- [Instructions to follow]:
A verbatim copy of every record is required, and no pictures should be included.

[Before-and-after page screenshots]
::::

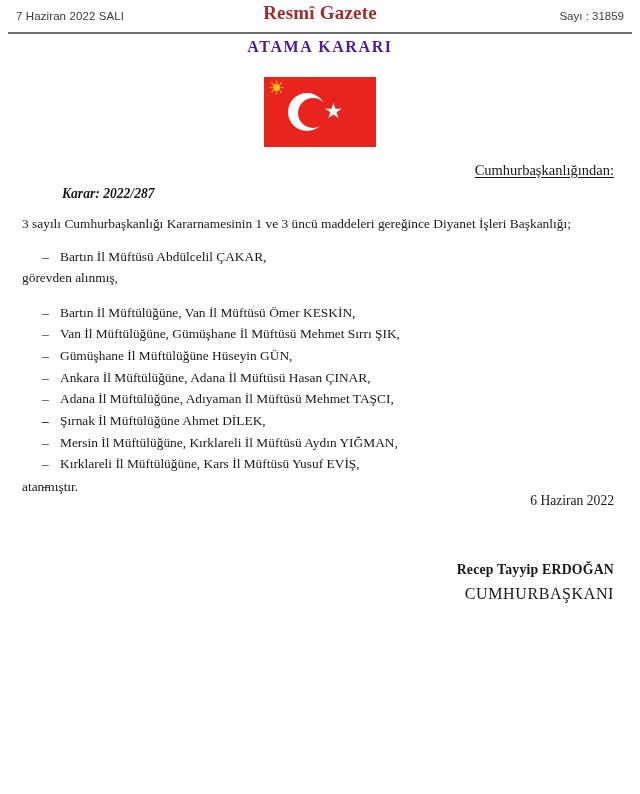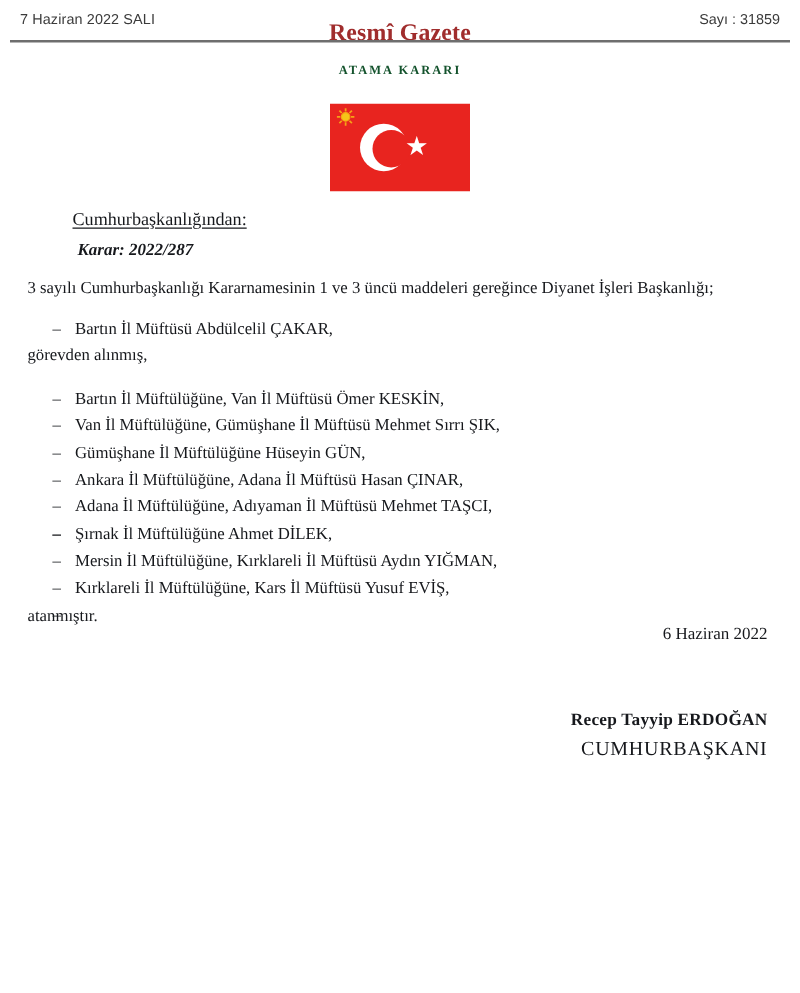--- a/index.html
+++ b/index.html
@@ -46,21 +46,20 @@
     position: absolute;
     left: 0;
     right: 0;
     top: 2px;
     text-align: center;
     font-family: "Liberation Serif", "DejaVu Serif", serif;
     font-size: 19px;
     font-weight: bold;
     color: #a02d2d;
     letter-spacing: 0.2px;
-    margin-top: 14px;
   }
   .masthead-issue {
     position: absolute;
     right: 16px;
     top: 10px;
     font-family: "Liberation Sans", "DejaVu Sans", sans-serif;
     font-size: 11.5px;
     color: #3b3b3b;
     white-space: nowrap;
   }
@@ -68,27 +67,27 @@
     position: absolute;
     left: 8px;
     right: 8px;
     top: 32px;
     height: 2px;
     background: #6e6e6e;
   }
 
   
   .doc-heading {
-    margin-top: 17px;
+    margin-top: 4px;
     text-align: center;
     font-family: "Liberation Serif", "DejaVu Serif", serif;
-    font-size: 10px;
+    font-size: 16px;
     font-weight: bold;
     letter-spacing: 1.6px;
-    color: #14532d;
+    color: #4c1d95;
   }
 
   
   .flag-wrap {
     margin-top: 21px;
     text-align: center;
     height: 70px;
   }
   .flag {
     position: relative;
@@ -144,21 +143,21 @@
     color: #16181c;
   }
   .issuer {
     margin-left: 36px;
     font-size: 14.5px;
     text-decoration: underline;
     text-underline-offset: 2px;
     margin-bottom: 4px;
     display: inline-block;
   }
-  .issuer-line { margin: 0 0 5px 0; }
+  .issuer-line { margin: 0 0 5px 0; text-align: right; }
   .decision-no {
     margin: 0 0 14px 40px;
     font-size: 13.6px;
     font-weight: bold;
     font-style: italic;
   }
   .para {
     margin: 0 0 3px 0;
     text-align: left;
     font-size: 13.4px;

::::

- [Response]:
--- a/index.html
+++ b/index.html
@@ -46,21 +46,20 @@
     position: absolute;
     left: 0;
     right: 0;
     top: 2px;
     text-align: center;
     font-family: "Liberation Serif", "DejaVu Serif", serif;
     font-size: 19px;
     font-weight: bold;
     color: #a02d2d;
     letter-spacing: 0.2px;
-    margin-top: 14px;
   }
   .masthead-issue {
     position: absolute;
     right: 16px;
     top: 10px;
     font-family: "Liberation Sans", "DejaVu Sans", sans-serif;
     font-size: 11.5px;
     color: #3b3b3b;
     white-space: nowrap;
   }
@@ -68,27 +67,27 @@
     position: absolute;
     left: 8px;
     right: 8px;
     top: 32px;
     height: 2px;
     background: #6e6e6e;
   }
 
   
   .doc-heading {
-    margin-top: 17px;
+    margin-top: 4px;
     text-align: center;
     font-family: "Liberation Serif", "DejaVu Serif", serif;
-    font-size: 10px;
+    font-size: 16px;
     font-weight: bold;
     letter-spacing: 1.6px;
-    color: #14532d;
+    color: #4c1d95;
   }
 
   
   .flag-wrap {
     margin-top: 21px;
     text-align: center;
     height: 70px;
   }
   .flag {
     position: relative;
@@ -144,21 +143,21 @@
     color: #16181c;
   }
   .issuer {
     margin-left: 36px;
     font-size: 14.5px;
     text-decoration: underline;
     text-underline-offset: 2px;
     margin-bottom: 4px;
     display: inline-block;
   }
-  .issuer-line { margin: 0 0 5px 0; }
+  .issuer-line { margin: 0 0 5px 0; text-align: right; }
   .decision-no {
     margin: 0 0 14px 40px;
     font-size: 13.6px;
     font-weight: bold;
     font-style: italic;
   }
   .para {
     margin: 0 0 3px 0;
     text-align: left;
     font-size: 13.4px;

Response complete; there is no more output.